CHILE: General Augusto Pinochet, (88) the former dictator of Chile, and his wife Lucia, (80) are facing an assault on three fronts as they try to counter evidence that they made immense financial gains during of his 25 years in power.
Large amounts of cash came to him from the sale of state assets, particularly in the insurance business. He was also linked to the drug trade through the Chilean army he commanded. His wife shared his bank accounts and received cash from a charity fund fed by cash from the football lottery.
Action against Pinochet in the courts on financial charges is expected to fare better than those on human rights issues which the Chilean judiciary have stalled.
A report published by the US Senate's Permanent Sub-Committee on Investigations on July 15th concerning money-laundering and foreign corruption, reveals that the general and his wife controlled accounts at the Washington-based Riggs Bank which held up to $12 million. When he resigned in 1998 his annual pay as army commander-in-chief came to no more than $15,000.
On the eve of the publication of the report the disgraced Riggs Bank was sold off by its former owners for $779 million, a fraction of what they paid for it.
From the moment he was arrested at the London Clinic in October 1998 at the insistence of the Spanish investigating magistrate Baltasar Garzón until the Blair government allowed him to sidestep the Spanish courts and return to Chile in March 2000 the branch of Riggs in London's West End assisted Pinochet.

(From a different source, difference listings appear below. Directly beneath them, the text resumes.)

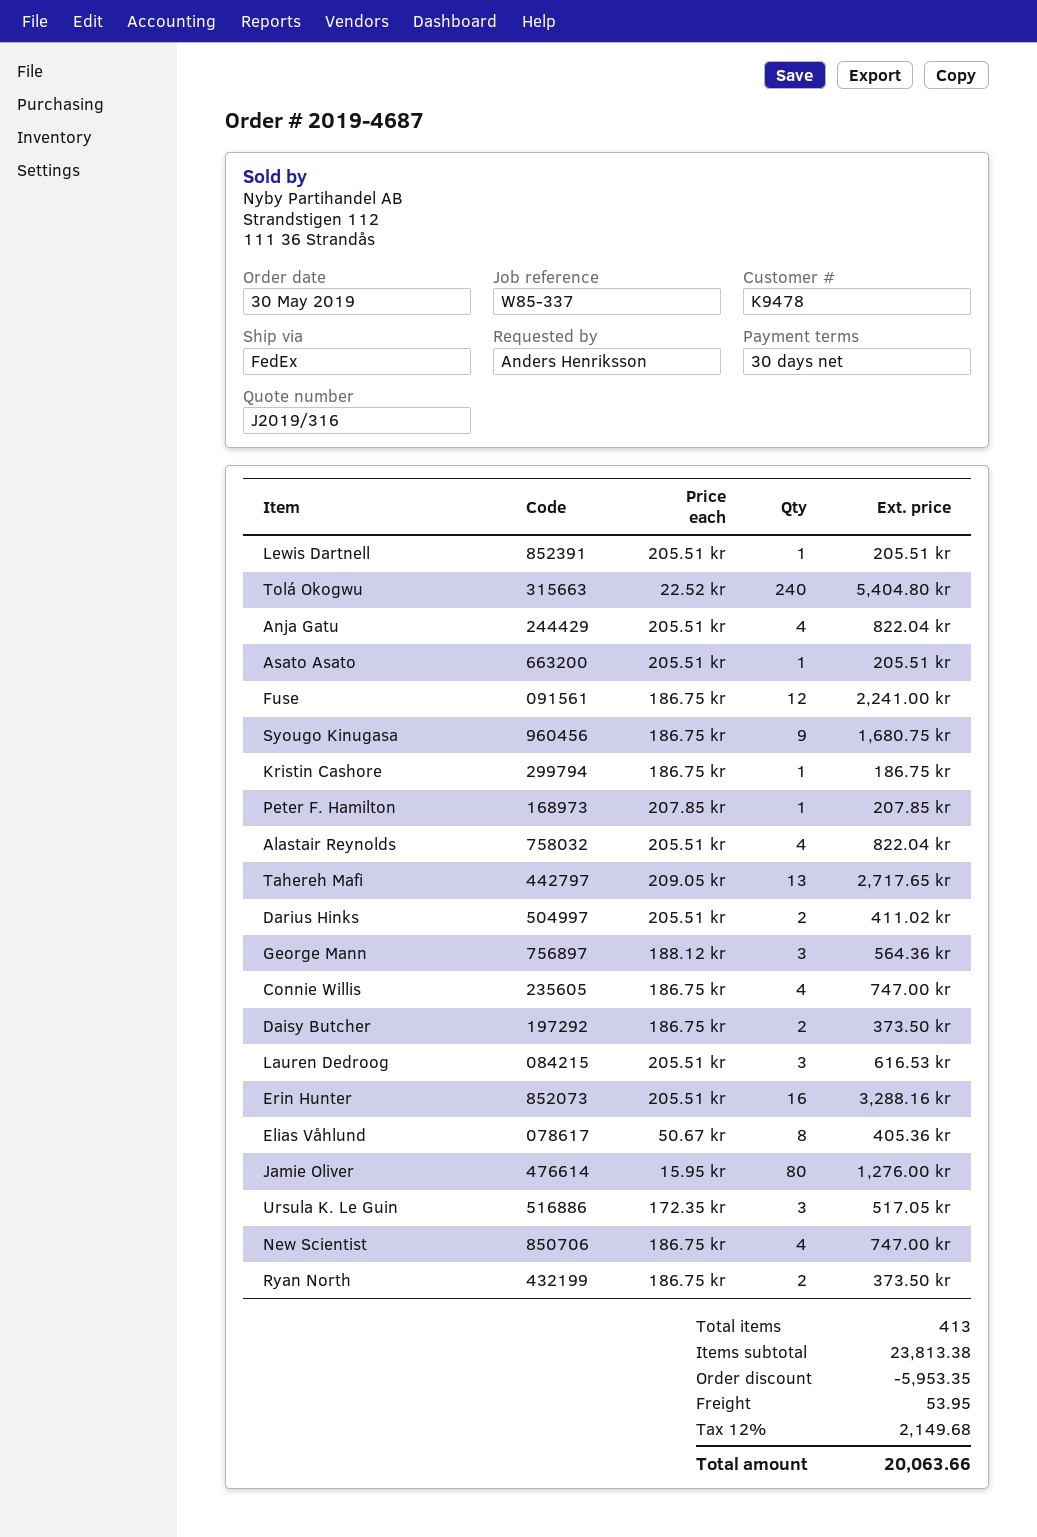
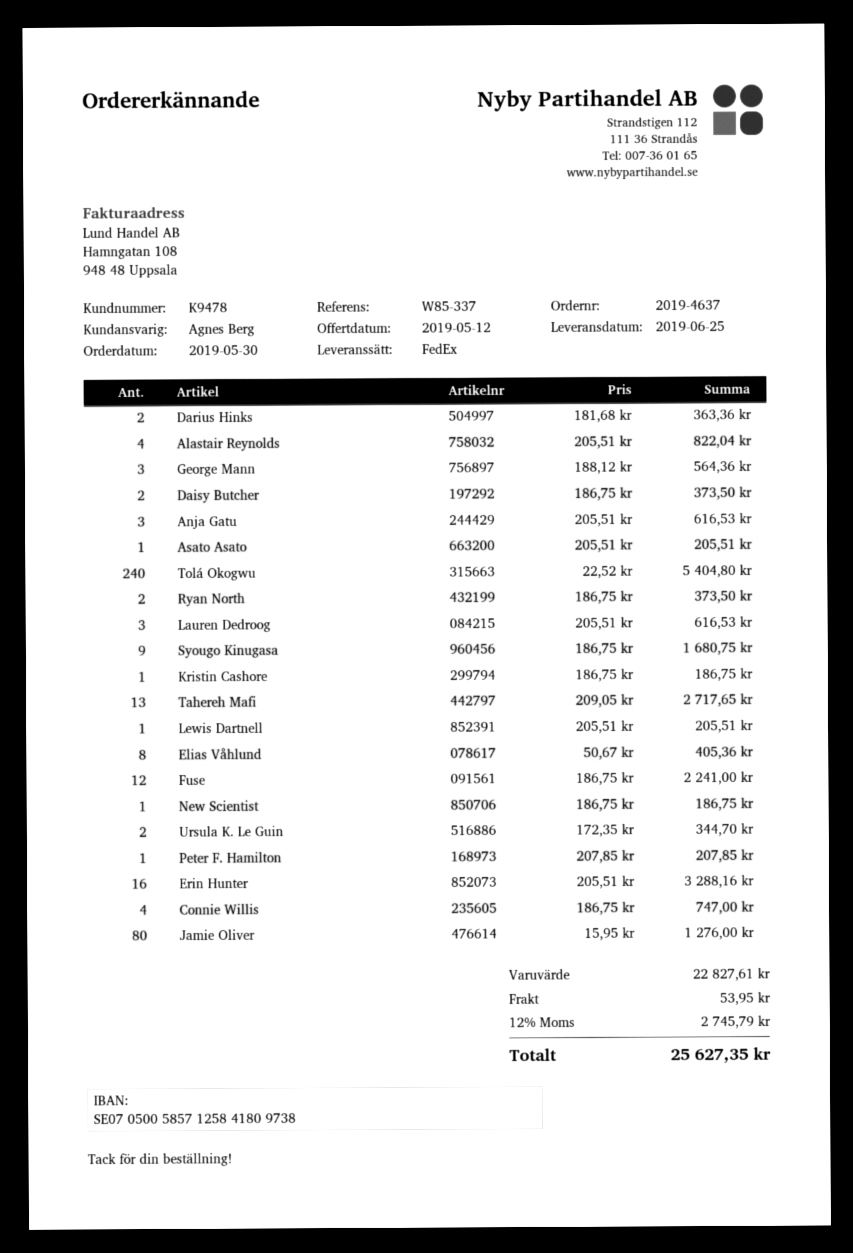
order number: 2019-4687 -> 2019-4637
Anja Gatu: 4 x 205.51 = 822.04 -> 3 x 205.51 = 616.53
Darius Hinks: 2 x 205.51 = 411.02 -> 2 x 181.68 = 363.36
Ursula K. Le Guin: 3 x 172.35 = 517.05 -> 2 x 172.35 = 344.70
New Scientist: 4 x 186.75 = 747.00 -> 1 x 186.75 = 186.75
subtotal: 23813.38 -> 22827.61
discount: 5953.35 -> none
tax: 12% = 2149.68 -> 12% = 2745.79
total: 20063.66 -> 25627.35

While he was confined in a house in Surrey the bank transferred the equivalent of many millions of euros around the world though there was supposed to be a freeze on his assets. Riggs aided its valued customer in his financial manoeuvres with no objection from the British authorities who were detaining him.
When President Lagos of Chile met President Bush in the White House on July 19th, the US president pledged his help in a complete investigation of the affair.

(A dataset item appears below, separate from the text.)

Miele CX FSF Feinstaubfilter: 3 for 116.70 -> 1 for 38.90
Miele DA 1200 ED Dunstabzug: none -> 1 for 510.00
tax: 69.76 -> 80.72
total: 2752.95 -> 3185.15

Mr Bush remarked. "You're seeing a transparent society dealing with allegations. And we'll make sure that people know the truth."
Evidence of the involvement of the Chilean army under Pinochet's command in the export of narcotics from Chile was provided by Corporal Frankell Baramdyka, a former US marine convicted of drug charges. As set out in this correspondent's biography of the general, Baramdyka testified that 12 tons of cocaine were exported in 1986 and 1987 from FAMAE, the army's weapons factory, concealed in packages of Chilean-manufactured cluster bombs which were being exported to Iraq and Iran.
The narcotics were dropped off on the way to the Middle East at Port-au-Prince, the capital of Haiti, or in the Canary Islands. No such undertaking could have been attempted without Pinochet's blessing, according to Chilean military experts.
He constantly boasted of knowing of everything which went on in Chile and in October 1981 famously declared: "Not a leaf moves in Chile if I don't move it, let that be clear."
Apart from action by the US Senate, Pinochet faces two judicial inquiries in Santiago. Judge Juan Guzmán who had been investigating his part in the so-called Caravan of Death, the murder of various supporters of the civilian government of President Salvador Allende in the weeks following his 1973 coup, is looking into his financial affairs at the instance of the families of his victims.
Additionally this month the Chilean Court of Appeal asked Judge Sergio Muñoz to look into the possibility that Pinochet or his wife, or both, avoided tax on the sums in question or broke regulations about the maintenance of foreign bank accounts.
Those seeking justice against Pinochet feel that financial wrongdoing will be more easily proved against the dictator's wife. She has never benefited from his immunity from prosecution, nor has any court declared that her mental capacities were impaired, as the courts found after medical tests were carried out on him in 2002.
She was the beneficiary with him of three Riggs bank accounts set up in their joint names and it was to her that Riggs issued 38 cheques, each for $50,000 which were cashed in Santiago between August 2000 and April 2002.
In 1974 she also took over a fund financed by the Chilean mothers' union, CEMA, and received sums from it.
Under Pinochet's authority Polla Chilena, the football lottery, was ordered to make contributions to the fund whose accounting procedures were defective.
In his book La Familia Militar the leading Chilean journalist Hernán Millas reported that in 1998 CEMA-Chile received some $600,000, from the Polla.